The story of the building at Irányi 17 is our story: it was built as the headquarters of an opposition table society, the Eagles, between the two wars it was transferred to the Budapest Architects' Board of Trade, then it functioned as a shelter during the siege of Budapest and was hit by a mine attack. Then came socialism, and with it the slow decline, when for decades, apart from a random facade renovation, it ran only to have a very inappropriate elevator rape the building, which continued to function for ten years after the regime change, but has been empty since the turn of the millennium. Chronicle of a rebirth, part 1: the story of the House of Eagles.

The house at 17 Irányi utca was built on an irregular, elongated rectangular plot of land - which, apart from minor regulatory amendments, was already formed during the subdivision after liberation from the Turks. The rectangle is perpendicular to the street front, i.e. one of its short sides runs out onto Irányi Street: this is the main facade of the former Sasok House. In 1895, Sas és Körház Reszvénytársaság bought the plot from a family of spice merchants for HUF 42,458.

The main facade of the building before the current renovation

The beginnings

Saskör was founded three years earlier, and the society met regularly in today's Arany Sas inn on Semmelweis Street. In the beginning, it was a kind of secret opposition society, which was organized from the surviving March youth, but after the unification of Budapest, the focus shifted from the anti-Habsburg program to urban politics.

They worked with all their might on the prosperity of Budapest, being convinced that a huge Hungarian capital could be the greatest resource for the development of the whole country and the Hungarian statehood in it - writes Magyar Elek in the 1920 edition < em>In Pest histories.

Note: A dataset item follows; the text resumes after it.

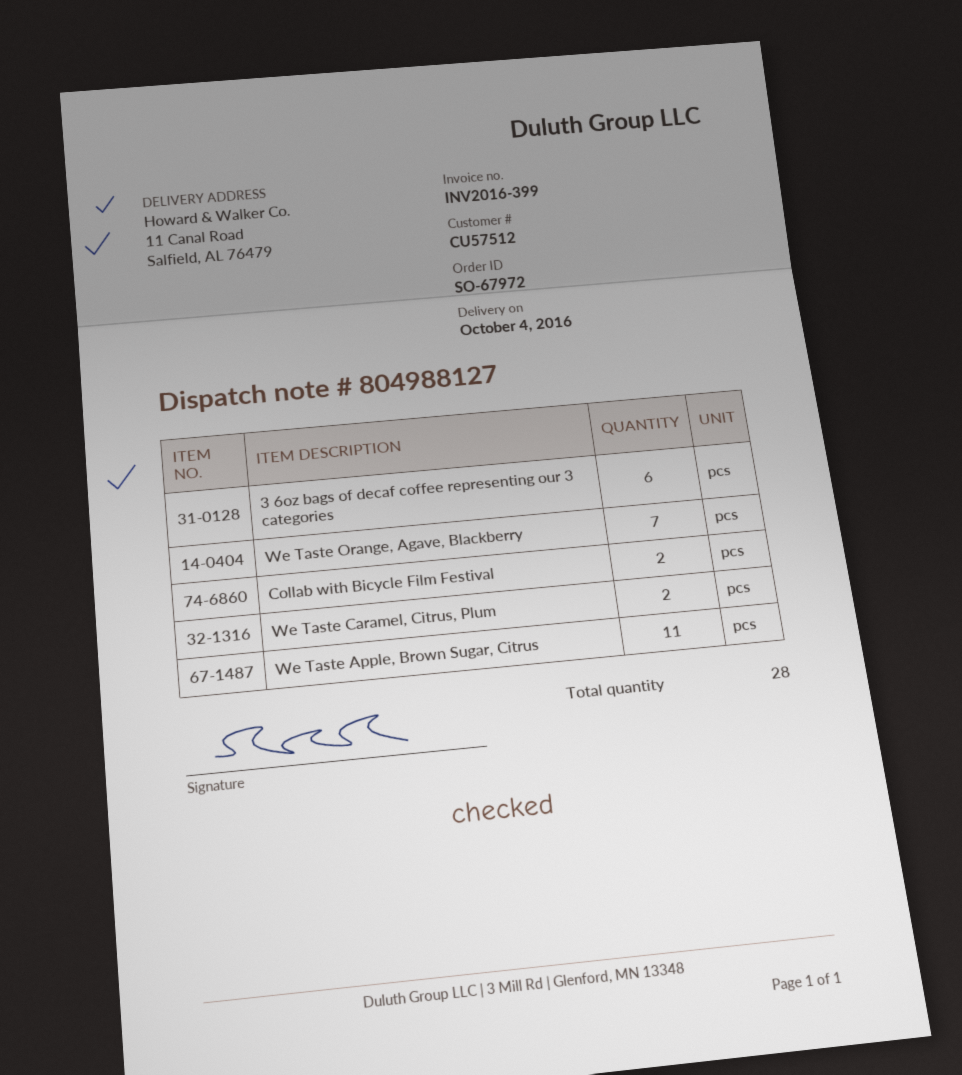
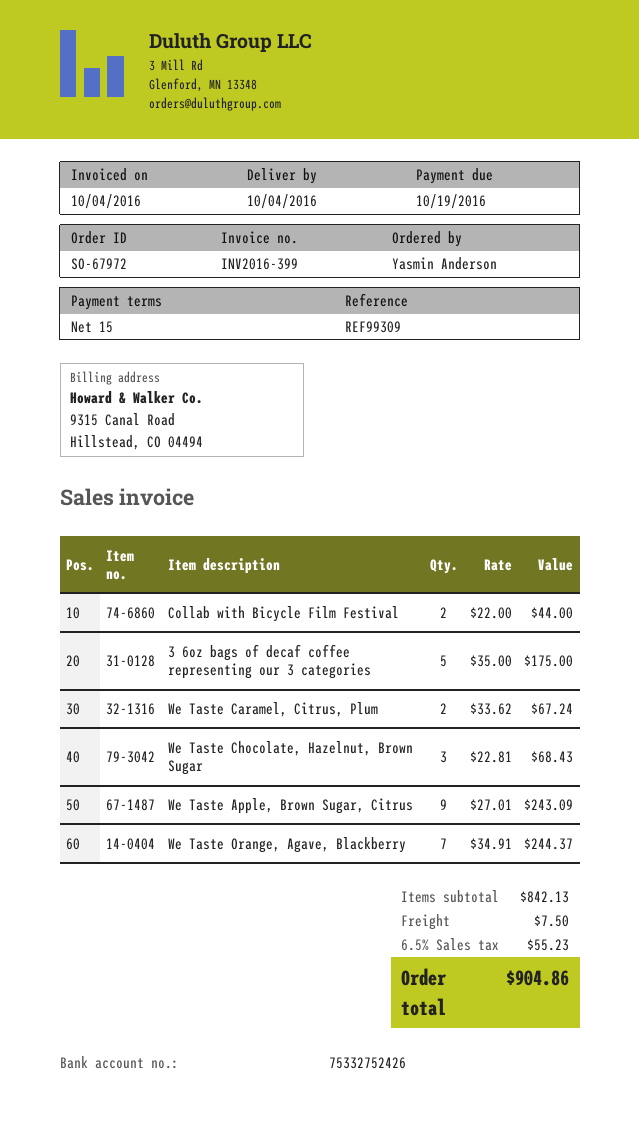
3 6oz bags of decaf coffee representing our 3 categories: 6 -> 5
We Taste Apple, Brown Sugar, Citrus: 11 -> 9
We Taste Chocolate, Hazelnut, Brown Sugar: none -> 3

Sasok has become one of the most influential table companies in Pest, and their story is certainly the most exciting episode in the history of their headquarters. "They worked on the image of the town, named streets, created a fund from which they spent on the city and the buildings," says Tamás Tótszabó, the Pyxis Nautica architect who is currently renovating the building. The most spectacular of the motifs referring to the company's name was clearly the cast-iron eagle statue straddling the attic, but the reference echoes in the ballroom as well, in the form of plaster stucco. It was discussed that a contemporary sculpture by Miklós Gábor Szőke would sit in the place of the former eagle predecessor, but the plan stalled after the conceptualization.

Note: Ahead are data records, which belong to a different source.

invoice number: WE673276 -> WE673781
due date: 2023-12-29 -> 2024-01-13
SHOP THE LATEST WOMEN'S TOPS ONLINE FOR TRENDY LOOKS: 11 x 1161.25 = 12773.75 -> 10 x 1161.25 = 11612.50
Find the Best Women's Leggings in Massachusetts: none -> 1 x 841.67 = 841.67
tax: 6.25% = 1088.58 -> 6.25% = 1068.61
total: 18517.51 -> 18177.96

The odd side of Irányi utca around 1900 (BTM Kiscelli Museum)

The design of the building was entrusted to one of the successful design couples of the time, the architects Antal Steinhardt and Adolf Láng from Prague. We can thank the Design Couple for contemporary buildings such as the Kassai Theater, the National Theater in Pécs, the former Hungarian Theater or the Anna Spa in Szeged and the Old Art Gallery in Pest.

The November 1895 plan by Antal Steinhardt and Adolf Láng was accepted a year later after some modifications, and in March 1897 the building received the occupancy permit. The three-story building was built for mixed functions: the Eagles used the ground floor, as well as the mezzanine and most of the first floor, while the second floor was used by the Eagles. and III. rental apartments could be created on the upper floors. In addition, the street tract of the ground floor and part of the cellar were used by a restaurant.

Guest room of the Queen Lúdláb restaurant, 1937 (Theatrical Life 1937/52.)

The library of the table society was given a place here, and although no original plans of the upper floors have survived, an office was certainly reserved for the managers. The great hall is considered special, in which social events, concerts, carnival balls, New Year's Eve parties, performances and political meetings were held.

Transformations

An internal side staircase was designed by Antal Stienhardt just a few months after the handover, and the rooms on the first floor were renovated in 1908. Presumably, there was no question of wall demolition or elevation, only of interior design remodeling.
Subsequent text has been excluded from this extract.